====== Information

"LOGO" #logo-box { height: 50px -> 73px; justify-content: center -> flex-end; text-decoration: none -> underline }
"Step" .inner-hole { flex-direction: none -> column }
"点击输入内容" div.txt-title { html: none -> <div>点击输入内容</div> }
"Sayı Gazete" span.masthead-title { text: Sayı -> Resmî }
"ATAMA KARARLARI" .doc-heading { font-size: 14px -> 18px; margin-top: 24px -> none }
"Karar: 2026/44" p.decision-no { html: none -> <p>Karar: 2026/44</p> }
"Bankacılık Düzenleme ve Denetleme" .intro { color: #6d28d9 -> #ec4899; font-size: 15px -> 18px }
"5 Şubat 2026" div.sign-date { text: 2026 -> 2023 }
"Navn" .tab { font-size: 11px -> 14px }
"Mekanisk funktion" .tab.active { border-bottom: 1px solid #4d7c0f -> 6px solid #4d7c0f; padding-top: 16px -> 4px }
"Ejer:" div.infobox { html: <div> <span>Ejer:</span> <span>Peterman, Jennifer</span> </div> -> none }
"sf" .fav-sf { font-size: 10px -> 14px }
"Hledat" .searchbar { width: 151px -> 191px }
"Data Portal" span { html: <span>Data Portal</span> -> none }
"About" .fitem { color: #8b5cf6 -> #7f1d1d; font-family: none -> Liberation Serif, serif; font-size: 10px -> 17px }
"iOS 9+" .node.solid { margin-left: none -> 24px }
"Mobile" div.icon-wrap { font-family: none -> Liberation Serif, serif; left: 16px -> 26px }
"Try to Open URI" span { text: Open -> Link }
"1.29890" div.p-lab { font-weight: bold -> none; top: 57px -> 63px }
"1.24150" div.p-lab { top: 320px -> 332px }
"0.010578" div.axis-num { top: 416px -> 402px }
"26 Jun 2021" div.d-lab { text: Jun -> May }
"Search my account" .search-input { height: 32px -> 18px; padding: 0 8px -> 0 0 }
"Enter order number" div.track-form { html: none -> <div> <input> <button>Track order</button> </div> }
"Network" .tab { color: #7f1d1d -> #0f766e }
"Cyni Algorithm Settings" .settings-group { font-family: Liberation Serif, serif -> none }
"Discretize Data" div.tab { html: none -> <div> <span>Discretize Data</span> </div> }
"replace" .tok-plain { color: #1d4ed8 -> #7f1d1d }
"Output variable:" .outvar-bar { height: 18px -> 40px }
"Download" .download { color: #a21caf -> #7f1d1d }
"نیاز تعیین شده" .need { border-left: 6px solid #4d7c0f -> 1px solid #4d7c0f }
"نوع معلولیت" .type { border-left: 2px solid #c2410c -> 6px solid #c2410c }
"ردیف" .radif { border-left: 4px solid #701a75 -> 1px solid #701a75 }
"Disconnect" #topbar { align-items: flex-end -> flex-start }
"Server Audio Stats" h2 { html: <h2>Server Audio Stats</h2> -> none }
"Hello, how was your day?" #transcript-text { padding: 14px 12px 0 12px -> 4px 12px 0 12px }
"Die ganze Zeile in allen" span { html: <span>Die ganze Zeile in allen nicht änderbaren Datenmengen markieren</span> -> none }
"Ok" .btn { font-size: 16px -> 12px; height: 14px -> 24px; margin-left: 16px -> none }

============

Task prompt: Return everything in the records. Keep each line exactly as written.

Final answer:
"LOGO" #logo-box { height: 50px -> 73px; justify-content: center -> flex-end; text-decoration: none -> underline }
"Step" .inner-hole { flex-direction: none -> column }
"点击输入内容" div.txt-title { html: none -> <div>点击输入内容</div> }
"Sayı Gazete" span.masthead-title { text: Sayı -> Resmî }
"ATAMA KARARLARI" .doc-heading { font-size: 14px -> 18px; margin-top: 24px -> none }
"Karar: 2026/44" p.decision-no { html: none -> <p>Karar: 2026/44</p> }
"Bankacılık Düzenleme ve Denetleme" .intro { color: #6d28d9 -> #ec4899; font-size: 15px -> 18px }
"5 Şubat 2026" div.sign-date { text: 2026 -> 2023 }
"Navn" .tab { font-size: 11px -> 14px }
"Mekanisk funktion" .tab.active { border-bottom: 1px solid #4d7c0f -> 6px solid #4d7c0f; padding-top: 16px -> 4px }
"Ejer:" div.infobox { html: <div> <span>Ejer:</span> <span>Peterman, Jennifer</span> </div> -> none }
"sf" .fav-sf { font-size: 10px -> 14px }
"Hledat" .searchbar { width: 151px -> 191px }
"Data Portal" span { html: <span>Data Portal</span> -> none }
"About" .fitem { color: #8b5cf6 -> #7f1d1d; font-family: none -> Liberation Serif, serif; font-size: 10px -> 17px }
"iOS 9+" .node.solid { margin-left: none -> 24px }
"Mobile" div.icon-wrap { font-family: none -> Liberation Serif, serif; left: 16px -> 26px }
"Try to Open URI" span { text: Open -> Link }
"1.29890" div.p-lab { font-weight: bold -> none; top: 57px -> 63px }
"1.24150" div.p-lab { top: 320px -> 332px }
"0.010578" div.axis-num { top: 416px -> 402px }
"26 Jun 2021" div.d-lab { text: Jun -> May }
"Search my account" .search-input { height: 32px -> 18px; padding: 0 8px -> 0 0 }
"Enter order number" div.track-form { html: none -> <div> <input> <button>Track order</button> </div> }
"Network" .tab { color: #7f1d1d -> #0f766e }
"Cyni Algorithm Settings" .settings-group { font-family: Liberation Serif, serif -> none }
"Discretize Data" div.tab { html: none -> <div> <span>Discretize Data</span> </div> }
"replace" .tok-plain { color: #1d4ed8 -> #7f1d1d }
"Output variable:" .outvar-bar { height: 18px -> 40px }
"Download" .download { color: #a21caf -> #7f1d1d }
"نیاز تعیین شده" .need { border-left: 6px solid #4d7c0f -> 1px solid #4d7c0f }
"نوع معلولیت" .type { border-left: 2px solid #c2410c -> 6px solid #c2410c }
"ردیف" .radif { border-left: 4px solid #701a75 -> 1px solid #701a75 }
"Disconnect" #topbar { align-items: flex-end -> flex-start }
"Server Audio Stats" h2 { html: <h2>Server Audio Stats</h2> -> none }
"Hello, how was your day?" #transcript-text { padding: 14px 12px 0 12px -> 4px 12px 0 12px }
"Die ganze Zeile in allen" span { html: <span>Die ganze Zeile in allen nicht änderbaren Datenmengen markieren</span> -> none }
"Ok" .btn { font-size: 16px -> 12px; height: 14px -> 24px; margin-left: 16px -> none }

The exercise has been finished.